How do you plan to ensure they’re going to be productive and the right people take part?

Here are three steps for planning a meeting.

First, don’t think about the meeting at all. Think about the outcomes you or your team are hoping to achieve, which this meeting might make possible. Write those outcomes down, and make sure everyone agrees on them. With outcomes clear, ask yourself: what decisions are standing in the way of achieving those outcomes? A good meeting agenda should connect decisions to outcomes by a conversation that improves on alignment, on outcomes by discussing, and in some cases, making, decisions.

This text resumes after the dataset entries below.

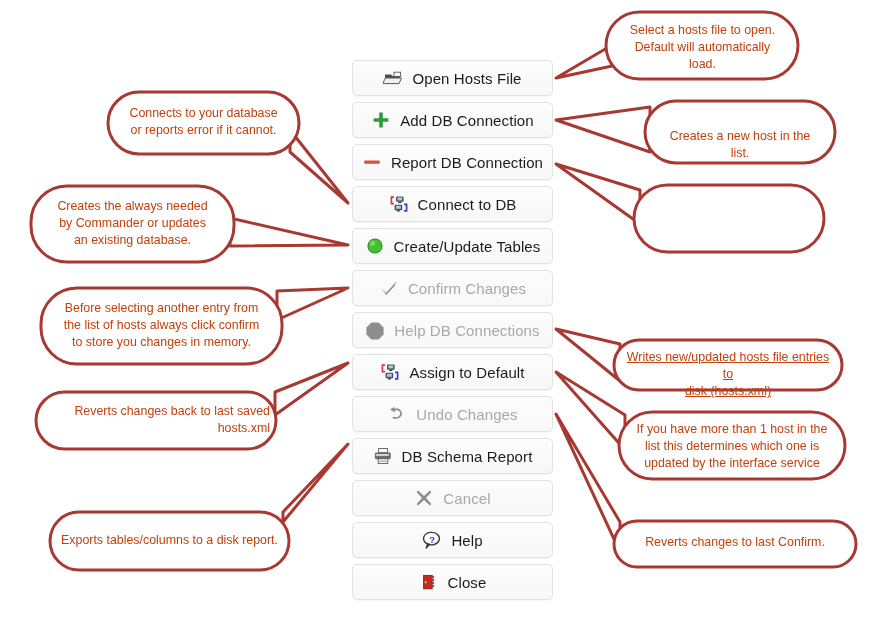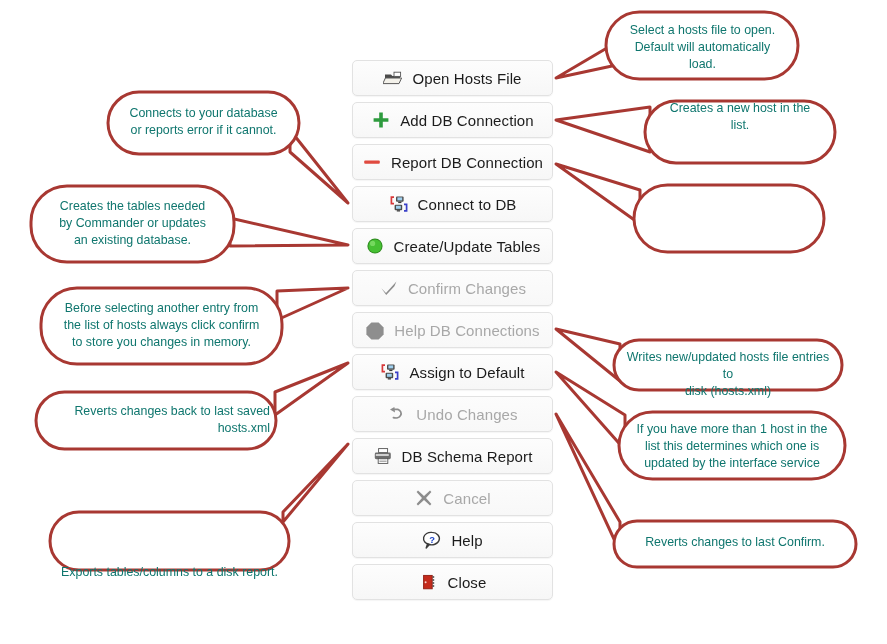--- a/index.html
+++ b/index.html
@@ -54,21 +54,21 @@
     flex:0 0 20px;
   }
   .ico svg{display:block;}
 
   
   .callout-text{
     position:absolute;
     text-align:center;
     font-size:12.4px;
     line-height:17px;
-    color:#0f766e;
+    color:#c2410c;
     white-space:pre-line;
     pointer-events:none;
   }
 </style>
 </head>
 <body>
 
 <div id="stage">
 
   <svg id="callout-layer" viewBox="0 0 887 644">
@@ -106,48 +106,48 @@
 
       <path d="M 283,512 L 348,444 L 283,522 Z" fill="#ffffff"></path>
       <rect x="50" y="512" width="239" height="58" rx="29" ry="29"></rect>
     </g>
   </svg>
 
   <div class="callout-text" style="left:612px;top:22px;width:181px;">Select a hosts file to open.
 Default will automatically
 load.</div>
 
-  <div class="callout-text" style="left:651px;top:100px;width:178px;">Creates a new host in the
+  <div class="callout-text" style="left:651px;top:128px;width:178px;">Creates a new host in the
 list.</div>
 
 
-  <div class="callout-text" style="left:620px;top:349px;width:216px;">Writes new/updated hosts file entries to
+  <div class="callout-text" style="left:620px;top:349px;width:216px;text-decoration:underline;">Writes new/updated hosts file entries to
 disk (hosts.xml)</div>
 
   <div class="callout-text" style="left:625px;top:421px;width:214px;">If you have more than 1 host in the
 list this determines which one is
 updated by the interface service</div>
 
   <div class="callout-text" style="left:620px;top:534px;width:230px;">Reverts changes to last Confirm.</div>
 
   <div class="callout-text" style="left:114px;top:105px;width:179px;">Connects to your database
 or reports error if it cannot.</div>
 
-  <div class="callout-text" style="left:37px;top:198px;width:191px;">Creates the tables needed
+  <div class="callout-text" style="left:37px;top:198px;width:191px;">Creates the always needed
 by Commander or updates
 an existing database.</div>
 
   <div class="callout-text" style="left:47px;top:300px;width:229px;">Before selecting another entry from
 the list of hosts always click confirm
 to store you changes in memory.</div>
 
   <div class="callout-text" style="left:42px;top:403px;width:228px;text-align:right;">Reverts changes back to last saved
 hosts.xml</div>
 
-  <div class="callout-text" style="left:56px;top:532px;width:227px;margin-top:32px;">Exports tables/columns to a disk report.</div>
+  <div class="callout-text" style="left:56px;top:532px;width:227px;">Exports tables/columns to a disk report.</div>
 
   <div class="button-column">
 
     <div class="cmd-btn">
       <span class="ico">
         <svg width="20" height="20" viewBox="0 0 20 20">
           <path d="M2 6.5 h6 l1.4 1.6 h7.6 v2.2 h-15z" fill="#4a4a4a"></path>
           <path d="M2.4 10 h16.2 l-2.6 5.6 h-16.2z" fill="#f3f1ea" stroke="#5a5a5a" stroke-width="1"></path>
           <rect x="11" y="4.2" width="6.6" height="4.2" fill="#ffffff" stroke="#555" stroke-width=".9"></rect>
         </svg>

Second, with outcomes and decisions in hand, figure out who should be there by using a RACI model. With regards to each decision you hope to explore or make, list out all the parties that are responsible (R) for those decisions because they make them, accountable (A) for them (they have veto power), could be consulted (C) because they have subject matter expertise, and informed (I) because the decisions may affect their work. Then plan enough of an agenda to get the right mix of those people to occupy those decisions.

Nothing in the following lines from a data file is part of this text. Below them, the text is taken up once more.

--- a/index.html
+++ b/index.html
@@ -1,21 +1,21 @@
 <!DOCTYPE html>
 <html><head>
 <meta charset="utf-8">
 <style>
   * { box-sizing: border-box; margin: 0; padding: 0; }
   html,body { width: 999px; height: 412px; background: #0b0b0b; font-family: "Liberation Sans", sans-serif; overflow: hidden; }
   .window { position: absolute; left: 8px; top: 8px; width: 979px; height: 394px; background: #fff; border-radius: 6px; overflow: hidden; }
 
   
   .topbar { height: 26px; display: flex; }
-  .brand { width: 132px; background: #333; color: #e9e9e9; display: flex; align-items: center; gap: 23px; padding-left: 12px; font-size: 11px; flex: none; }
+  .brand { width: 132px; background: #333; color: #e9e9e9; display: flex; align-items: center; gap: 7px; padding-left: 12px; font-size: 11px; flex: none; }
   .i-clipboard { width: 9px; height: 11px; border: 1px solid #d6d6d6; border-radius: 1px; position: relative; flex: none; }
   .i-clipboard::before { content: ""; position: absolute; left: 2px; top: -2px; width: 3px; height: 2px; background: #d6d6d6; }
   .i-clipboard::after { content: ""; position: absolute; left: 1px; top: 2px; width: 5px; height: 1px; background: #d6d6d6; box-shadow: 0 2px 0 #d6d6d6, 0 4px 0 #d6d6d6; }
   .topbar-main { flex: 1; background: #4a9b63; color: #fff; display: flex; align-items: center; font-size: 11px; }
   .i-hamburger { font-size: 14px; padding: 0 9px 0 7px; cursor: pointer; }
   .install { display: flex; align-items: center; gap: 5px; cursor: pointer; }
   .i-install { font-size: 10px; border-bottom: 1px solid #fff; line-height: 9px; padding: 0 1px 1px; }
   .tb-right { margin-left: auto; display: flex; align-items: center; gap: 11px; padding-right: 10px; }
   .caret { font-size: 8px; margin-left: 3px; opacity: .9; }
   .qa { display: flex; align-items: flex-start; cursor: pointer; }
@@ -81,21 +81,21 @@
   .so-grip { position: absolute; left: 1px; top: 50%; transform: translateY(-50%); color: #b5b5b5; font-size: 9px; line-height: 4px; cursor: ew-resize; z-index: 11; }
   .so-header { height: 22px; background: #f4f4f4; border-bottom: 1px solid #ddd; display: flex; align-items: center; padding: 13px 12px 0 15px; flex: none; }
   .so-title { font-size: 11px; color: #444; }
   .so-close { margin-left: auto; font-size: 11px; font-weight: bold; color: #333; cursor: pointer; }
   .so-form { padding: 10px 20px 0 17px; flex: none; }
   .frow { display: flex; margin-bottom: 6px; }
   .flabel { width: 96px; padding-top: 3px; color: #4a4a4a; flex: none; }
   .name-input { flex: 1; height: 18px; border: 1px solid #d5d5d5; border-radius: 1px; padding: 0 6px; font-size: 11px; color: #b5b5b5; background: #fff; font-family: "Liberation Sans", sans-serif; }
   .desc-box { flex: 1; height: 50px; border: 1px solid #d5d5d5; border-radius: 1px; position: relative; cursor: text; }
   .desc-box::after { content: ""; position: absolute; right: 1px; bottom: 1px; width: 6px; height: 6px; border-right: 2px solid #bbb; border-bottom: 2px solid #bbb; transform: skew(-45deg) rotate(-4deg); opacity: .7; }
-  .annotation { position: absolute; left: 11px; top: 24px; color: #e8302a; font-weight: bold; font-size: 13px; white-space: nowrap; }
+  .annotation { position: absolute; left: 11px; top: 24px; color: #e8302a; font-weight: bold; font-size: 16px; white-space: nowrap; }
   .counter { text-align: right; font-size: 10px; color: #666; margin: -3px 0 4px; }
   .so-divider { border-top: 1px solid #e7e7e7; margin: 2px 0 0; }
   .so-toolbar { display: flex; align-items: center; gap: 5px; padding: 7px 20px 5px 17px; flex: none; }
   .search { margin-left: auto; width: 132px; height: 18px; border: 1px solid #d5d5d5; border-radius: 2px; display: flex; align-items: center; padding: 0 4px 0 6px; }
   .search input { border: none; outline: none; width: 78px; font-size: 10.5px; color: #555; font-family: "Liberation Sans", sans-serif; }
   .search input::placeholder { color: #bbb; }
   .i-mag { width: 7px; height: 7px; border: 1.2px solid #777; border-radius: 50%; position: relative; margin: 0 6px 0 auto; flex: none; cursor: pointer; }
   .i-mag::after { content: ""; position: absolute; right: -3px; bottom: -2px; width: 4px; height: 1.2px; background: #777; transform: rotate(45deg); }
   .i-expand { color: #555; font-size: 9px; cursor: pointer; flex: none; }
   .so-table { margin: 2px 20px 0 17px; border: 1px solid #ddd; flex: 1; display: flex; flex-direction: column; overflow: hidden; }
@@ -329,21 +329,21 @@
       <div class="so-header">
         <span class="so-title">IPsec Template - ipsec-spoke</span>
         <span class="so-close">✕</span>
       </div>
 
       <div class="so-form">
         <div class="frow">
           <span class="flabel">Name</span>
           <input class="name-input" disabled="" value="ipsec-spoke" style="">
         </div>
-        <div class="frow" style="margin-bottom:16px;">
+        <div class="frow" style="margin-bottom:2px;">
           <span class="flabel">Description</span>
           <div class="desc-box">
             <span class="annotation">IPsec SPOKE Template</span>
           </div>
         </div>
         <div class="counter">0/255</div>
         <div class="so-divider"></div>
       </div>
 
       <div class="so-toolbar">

Last and most importantly, be ready to abandon your planned agenda a little, maybe even completely. A meeting agenda that fails because you’re unwilling to change it in the moment is too brittle. You might find that your team isn’t thinking the same way that you thought they were. That’s OK. Be self-aware enough to be okay with the meeting taking a different course, as long as it’s toward the same decisions, and, ultimately, outcomes. Remember, it’s not about you.